Ha terminado una semana crucial para la política y la historia de España. Millones de ciudadanos esperábamos con anhelo (quizás muchos con necesidad) el acuerdo para gobernar entre las tres formaciones políticas que, parecía, estaban en esa tarea. Pero ha finalizado la semana y las supuestas negociaciones, con el peor de los resultados: la incapacidad de ese acuerdo, que, a su vez,  ha puesto de manifiesto la incapacidad de negociar, de dialogar, de ceder, de pensar en el bien colectivo de España. El que ha tenido el papel importante en las negociaciones, el que parecía pretender un consenso entre un partido de derechas, uno de izquierda y él mismo, situado teóricamente en un centro-izquierda, el Sr. Sánchez, no ha sabido o podido o querido llegar a un acuerdo. A estas alturas el ciudadano medio se pregunta ¿qué pretendía el señor Sánchez, además de lograr que todo el mundo, todas las televisiones y medios de comunicación estuvieran pendientes de él durante semanas? ¿Cuál era su juego? ¿Mostrarnos su incapacidad de negociar, y, por tanto, de gobernar?

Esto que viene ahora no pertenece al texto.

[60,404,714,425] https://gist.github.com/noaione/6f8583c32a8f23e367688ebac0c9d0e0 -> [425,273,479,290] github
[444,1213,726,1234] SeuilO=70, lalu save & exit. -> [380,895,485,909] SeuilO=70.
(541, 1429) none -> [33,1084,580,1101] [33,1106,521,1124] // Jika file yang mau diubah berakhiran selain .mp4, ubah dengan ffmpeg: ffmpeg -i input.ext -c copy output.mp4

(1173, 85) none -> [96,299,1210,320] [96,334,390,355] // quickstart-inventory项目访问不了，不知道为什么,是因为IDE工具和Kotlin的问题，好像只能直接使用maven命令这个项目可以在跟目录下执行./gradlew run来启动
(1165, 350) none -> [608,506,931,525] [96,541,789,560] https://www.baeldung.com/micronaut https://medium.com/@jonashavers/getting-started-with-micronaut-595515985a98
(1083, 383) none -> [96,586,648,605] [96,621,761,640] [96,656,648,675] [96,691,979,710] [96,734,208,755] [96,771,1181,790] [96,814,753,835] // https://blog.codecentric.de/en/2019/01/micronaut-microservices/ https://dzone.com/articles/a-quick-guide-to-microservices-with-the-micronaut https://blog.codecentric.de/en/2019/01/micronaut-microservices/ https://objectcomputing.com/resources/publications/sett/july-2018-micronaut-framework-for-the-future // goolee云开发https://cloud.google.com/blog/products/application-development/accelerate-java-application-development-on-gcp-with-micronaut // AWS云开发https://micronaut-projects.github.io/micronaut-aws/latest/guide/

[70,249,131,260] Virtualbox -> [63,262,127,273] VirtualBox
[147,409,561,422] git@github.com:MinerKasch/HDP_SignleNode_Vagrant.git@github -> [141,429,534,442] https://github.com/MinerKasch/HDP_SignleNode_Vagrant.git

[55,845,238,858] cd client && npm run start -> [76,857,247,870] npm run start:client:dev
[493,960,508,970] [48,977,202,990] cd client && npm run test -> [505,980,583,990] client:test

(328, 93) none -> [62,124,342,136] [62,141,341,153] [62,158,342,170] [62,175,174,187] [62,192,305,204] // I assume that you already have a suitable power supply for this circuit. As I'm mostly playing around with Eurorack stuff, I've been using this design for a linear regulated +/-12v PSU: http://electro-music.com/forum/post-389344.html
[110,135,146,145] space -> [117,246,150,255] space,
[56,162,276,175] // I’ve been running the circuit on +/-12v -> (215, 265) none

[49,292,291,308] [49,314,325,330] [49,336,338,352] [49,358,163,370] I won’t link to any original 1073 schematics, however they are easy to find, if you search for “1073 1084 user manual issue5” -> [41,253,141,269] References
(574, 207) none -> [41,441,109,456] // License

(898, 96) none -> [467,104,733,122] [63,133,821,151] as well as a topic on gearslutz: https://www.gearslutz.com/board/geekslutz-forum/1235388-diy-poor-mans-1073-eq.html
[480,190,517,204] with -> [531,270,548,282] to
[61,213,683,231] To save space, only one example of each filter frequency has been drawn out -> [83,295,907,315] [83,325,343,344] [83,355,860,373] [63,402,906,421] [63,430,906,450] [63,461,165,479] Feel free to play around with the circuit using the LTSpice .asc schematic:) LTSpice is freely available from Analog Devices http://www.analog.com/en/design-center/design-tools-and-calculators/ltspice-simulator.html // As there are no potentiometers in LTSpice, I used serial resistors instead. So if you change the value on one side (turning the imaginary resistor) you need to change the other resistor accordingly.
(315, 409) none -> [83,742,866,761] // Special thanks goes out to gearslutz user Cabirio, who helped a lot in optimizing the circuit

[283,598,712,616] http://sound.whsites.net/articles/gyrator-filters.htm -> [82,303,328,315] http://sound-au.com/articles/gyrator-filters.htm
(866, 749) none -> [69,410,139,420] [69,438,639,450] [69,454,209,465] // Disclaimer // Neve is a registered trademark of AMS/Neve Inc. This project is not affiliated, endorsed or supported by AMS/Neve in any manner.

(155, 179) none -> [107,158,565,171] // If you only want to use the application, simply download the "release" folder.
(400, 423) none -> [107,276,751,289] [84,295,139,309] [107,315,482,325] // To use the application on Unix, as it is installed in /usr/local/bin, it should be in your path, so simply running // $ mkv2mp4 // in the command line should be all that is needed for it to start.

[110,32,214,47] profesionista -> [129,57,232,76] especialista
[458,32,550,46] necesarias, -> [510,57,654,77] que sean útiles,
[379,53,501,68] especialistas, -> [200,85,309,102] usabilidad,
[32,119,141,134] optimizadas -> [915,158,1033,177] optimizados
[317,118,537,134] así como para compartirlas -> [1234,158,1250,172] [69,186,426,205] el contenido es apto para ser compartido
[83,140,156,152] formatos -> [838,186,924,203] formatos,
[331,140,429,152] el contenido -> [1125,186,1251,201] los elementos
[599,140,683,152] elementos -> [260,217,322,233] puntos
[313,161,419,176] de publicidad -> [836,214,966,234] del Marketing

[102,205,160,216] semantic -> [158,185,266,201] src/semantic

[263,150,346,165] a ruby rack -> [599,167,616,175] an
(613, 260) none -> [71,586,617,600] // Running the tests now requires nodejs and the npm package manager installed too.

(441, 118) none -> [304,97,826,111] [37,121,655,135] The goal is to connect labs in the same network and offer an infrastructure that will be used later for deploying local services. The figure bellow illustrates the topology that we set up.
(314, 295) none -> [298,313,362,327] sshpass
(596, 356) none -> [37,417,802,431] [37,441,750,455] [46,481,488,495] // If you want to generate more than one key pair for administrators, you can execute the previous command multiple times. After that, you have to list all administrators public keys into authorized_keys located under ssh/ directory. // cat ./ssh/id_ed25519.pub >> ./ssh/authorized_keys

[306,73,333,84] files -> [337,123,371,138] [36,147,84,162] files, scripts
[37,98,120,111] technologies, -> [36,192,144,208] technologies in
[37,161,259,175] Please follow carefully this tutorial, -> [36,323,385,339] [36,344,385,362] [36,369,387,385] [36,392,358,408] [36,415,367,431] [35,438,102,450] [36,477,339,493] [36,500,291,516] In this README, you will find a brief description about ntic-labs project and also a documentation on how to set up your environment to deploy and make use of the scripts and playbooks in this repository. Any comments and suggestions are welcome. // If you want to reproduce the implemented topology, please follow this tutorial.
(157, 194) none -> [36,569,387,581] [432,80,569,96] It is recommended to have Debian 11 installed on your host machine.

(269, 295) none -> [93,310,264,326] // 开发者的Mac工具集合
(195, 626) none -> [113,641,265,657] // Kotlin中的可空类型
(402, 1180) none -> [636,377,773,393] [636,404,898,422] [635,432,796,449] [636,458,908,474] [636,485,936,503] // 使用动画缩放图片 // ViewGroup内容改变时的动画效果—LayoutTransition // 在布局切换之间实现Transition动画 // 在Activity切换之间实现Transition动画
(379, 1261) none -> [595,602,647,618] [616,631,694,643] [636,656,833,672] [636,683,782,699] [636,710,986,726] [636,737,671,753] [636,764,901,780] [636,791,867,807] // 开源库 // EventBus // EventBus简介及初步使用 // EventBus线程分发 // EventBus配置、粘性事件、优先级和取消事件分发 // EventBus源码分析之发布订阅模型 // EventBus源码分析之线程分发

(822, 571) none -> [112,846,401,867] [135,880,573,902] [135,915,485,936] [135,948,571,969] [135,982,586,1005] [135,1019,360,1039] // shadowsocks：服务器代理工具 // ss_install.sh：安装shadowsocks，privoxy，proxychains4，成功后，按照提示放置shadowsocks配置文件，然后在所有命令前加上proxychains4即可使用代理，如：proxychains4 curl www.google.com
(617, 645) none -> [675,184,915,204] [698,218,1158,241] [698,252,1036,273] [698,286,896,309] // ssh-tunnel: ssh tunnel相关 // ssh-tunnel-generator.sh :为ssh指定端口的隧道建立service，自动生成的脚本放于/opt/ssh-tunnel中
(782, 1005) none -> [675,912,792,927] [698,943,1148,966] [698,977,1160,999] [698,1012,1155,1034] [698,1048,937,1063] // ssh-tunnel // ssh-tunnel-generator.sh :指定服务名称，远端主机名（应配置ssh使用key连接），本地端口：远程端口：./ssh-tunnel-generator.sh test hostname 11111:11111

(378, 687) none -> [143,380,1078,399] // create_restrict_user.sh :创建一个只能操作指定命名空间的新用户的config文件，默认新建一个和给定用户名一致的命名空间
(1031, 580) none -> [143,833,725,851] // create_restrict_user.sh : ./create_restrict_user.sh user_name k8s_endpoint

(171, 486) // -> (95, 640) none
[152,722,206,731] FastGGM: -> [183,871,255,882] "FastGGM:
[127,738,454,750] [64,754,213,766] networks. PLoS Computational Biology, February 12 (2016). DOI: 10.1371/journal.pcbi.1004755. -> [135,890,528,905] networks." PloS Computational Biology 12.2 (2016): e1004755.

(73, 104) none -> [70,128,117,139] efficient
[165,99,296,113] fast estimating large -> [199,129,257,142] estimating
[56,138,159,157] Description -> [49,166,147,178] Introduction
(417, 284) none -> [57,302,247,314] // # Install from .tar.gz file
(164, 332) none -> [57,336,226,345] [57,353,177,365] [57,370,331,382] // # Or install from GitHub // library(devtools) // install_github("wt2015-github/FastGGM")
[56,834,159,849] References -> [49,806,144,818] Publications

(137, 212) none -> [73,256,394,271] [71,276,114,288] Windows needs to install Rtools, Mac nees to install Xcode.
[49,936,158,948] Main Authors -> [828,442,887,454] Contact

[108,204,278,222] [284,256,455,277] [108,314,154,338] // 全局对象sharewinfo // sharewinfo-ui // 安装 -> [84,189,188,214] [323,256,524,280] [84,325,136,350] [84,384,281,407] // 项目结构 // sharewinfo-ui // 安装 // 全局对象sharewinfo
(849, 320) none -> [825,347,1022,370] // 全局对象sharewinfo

Meses de tiempo perdido, millones de euros gastados para repetir unas elecciones que darán similares resultados, dejarnos con la amarga sensación de que el pueblo español carga con un antiquísimo fardo que le incapacita para vivir democráticamente, no ya con las formas externas vaciadas, sino en una auténtica democracia. Millones de españoles habríamos estado contentos con un nuevo gobierno, una coalición de izquierdas, o de centro izquierda o de centro derecha; se necesitaba ese mínimo para seguir respirando y caminando. Algunos hemos pensado que no era imposible un acuerdo de tres diferentes partidos y modos de concebir el reparto de la riqueza y resolver los problemas nacionales.

Si matemática y geométricamente tres puntos situados en tres lugares distintos de un mismo plano pueden encontrar su punto común equidistante, ¿por qué no tres tipos de intereses o de visión del estado? Lo único que puede impedirlo, pensábamos, eran las ambiciones personales de poder, el odio, la agresividad o la estupidez de no darse cuenta de todo lo que nos jugamos, por parte  de alguno, de dos o de los tres negociadores. En estos poco claros intentos de acuerdo,  Pablo Iglesias ha dado una lección de ética, decidiendo no estar presente él, personalmente, en un hipotético futuro gobierno. Pero no ha servido de nada, no era ese el obstáculo para el acuerdo; a los ciudadanos de a pie nos llega difusamente la información de que el obstáculo era el derecho a decidir de los pueblos o estados de España, que Podemos defiende, sin perseguir este partido ninguna independencia.

Las fallidas negociaciones funcionan como un espejo que nos devuelven un rostro, el de todo el pueblo español, confuso, perdido, tenso, con la obsesiva pregunta de ¿qué nos pasa a nosotros, que no podemos encontrar nuestro camino, como lo han encontrado nuestros vecinos portugueses, italianos, franceses?

“Educación, educación, educación”, dice mi vecino. ¿Educación?, le pregunto. “Educación”, me responde.